§ Required work:
Repeat exactly, and only, the lines from the one containing "Damesparfum Oscar De La Renta I0095896" through the end of the records.

Revision tracking records
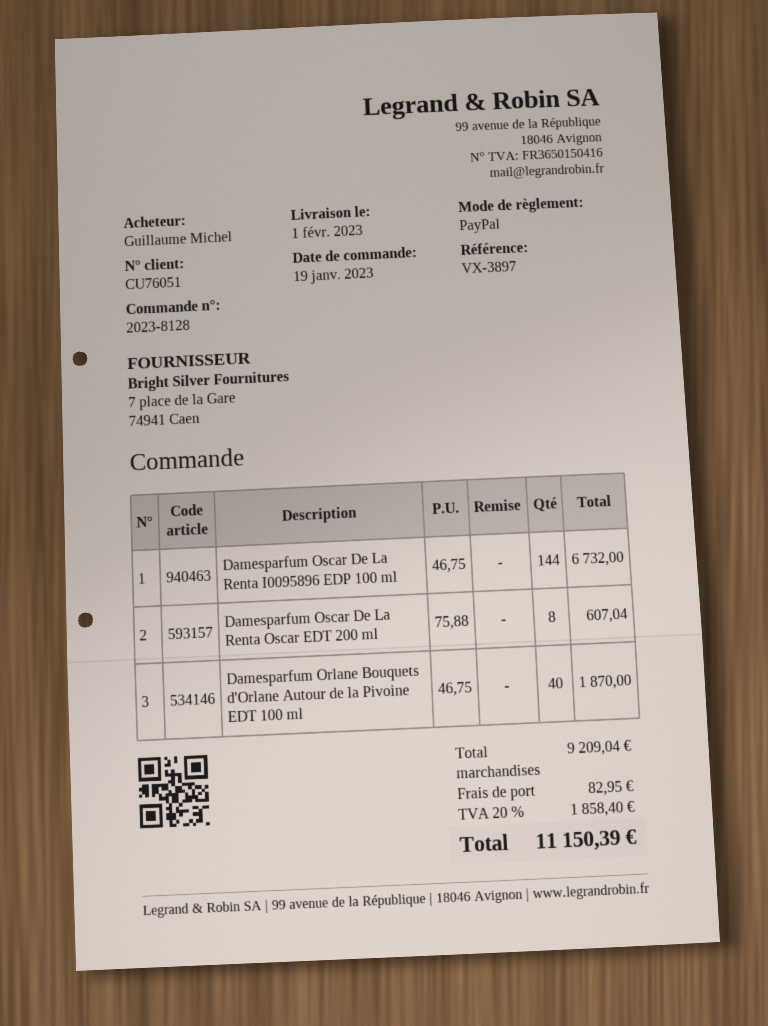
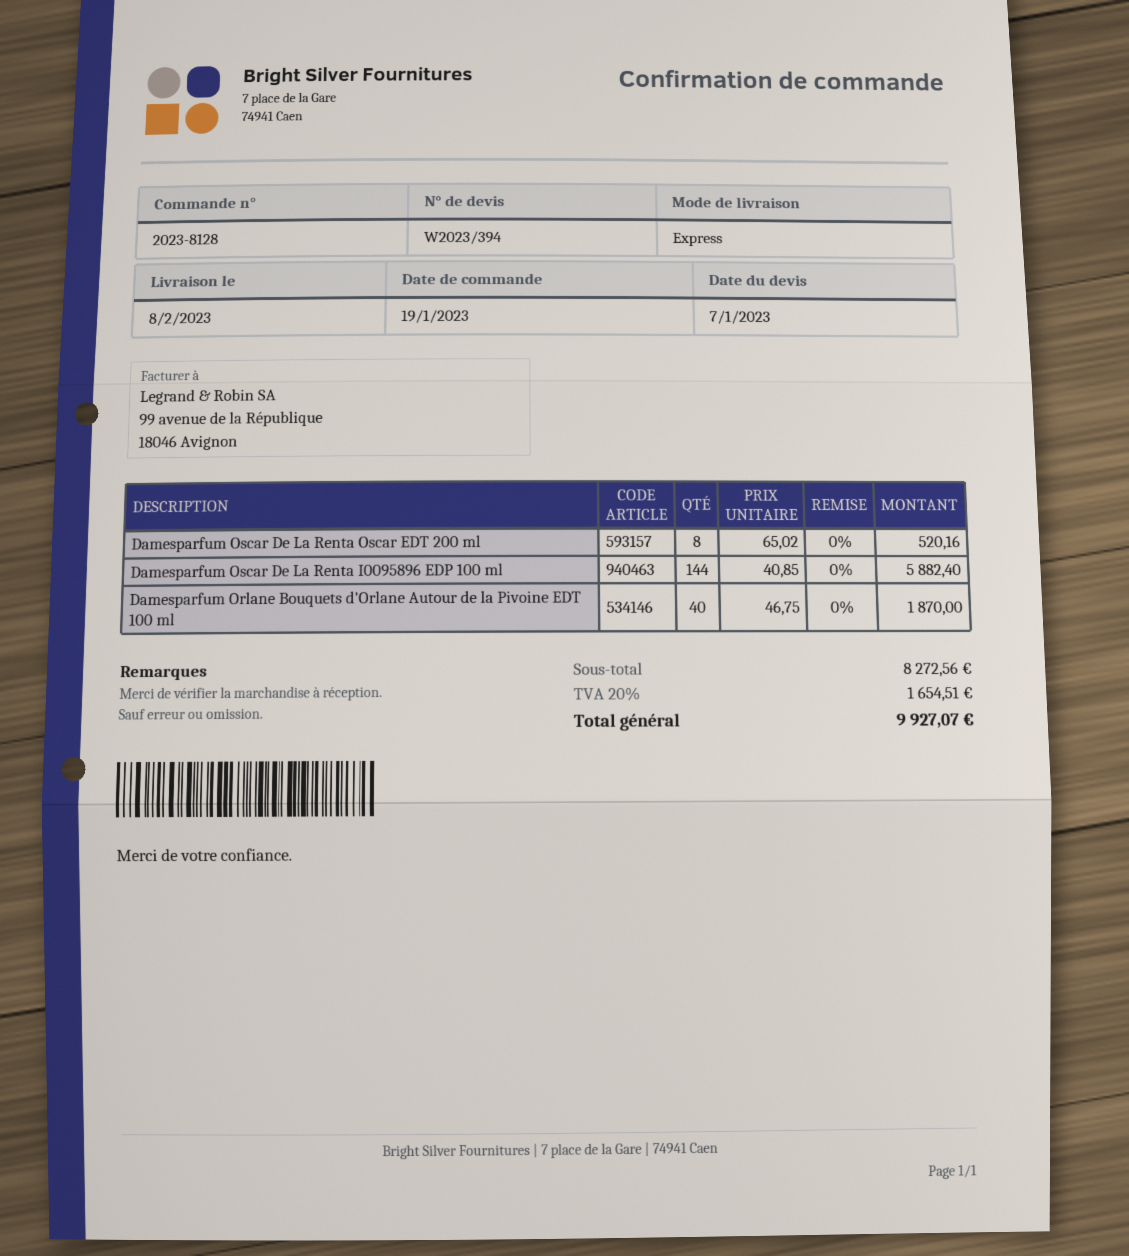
delivery date: 2023-02-01 -> 2023-02-08
Damesparfum Oscar De La Renta I0095896 EDP 100 ml: 144 x 46.75 = 6732.00 -> 144 x 40.85 = 5882.40
Damesparfum Oscar De La Renta Oscar EDT 200 ml: 8 x 75.88 = 607.04 -> 8 x 65.02 = 520.16
subtotal: 9209.04 -> 8272.56
shipping: 82.95 -> none
tax: 20% = 1858.40 -> 20% = 1654.51
total: 11150.39 -> 9927.07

§ Written solution:
Damesparfum Oscar De La Renta I0095896 EDP 100 ml: 144 x 46.75 = 6732.00 -> 144 x 40.85 = 5882.40
Damesparfum Oscar De La Renta Oscar EDT 200 ml: 8 x 75.88 = 607.04 -> 8 x 65.02 = 520.16
subtotal: 9209.04 -> 8272.56
shipping: 82.95 -> none
tax: 20% = 1858.40 -> 20% = 1654.51
total: 11150.39 -> 9927.07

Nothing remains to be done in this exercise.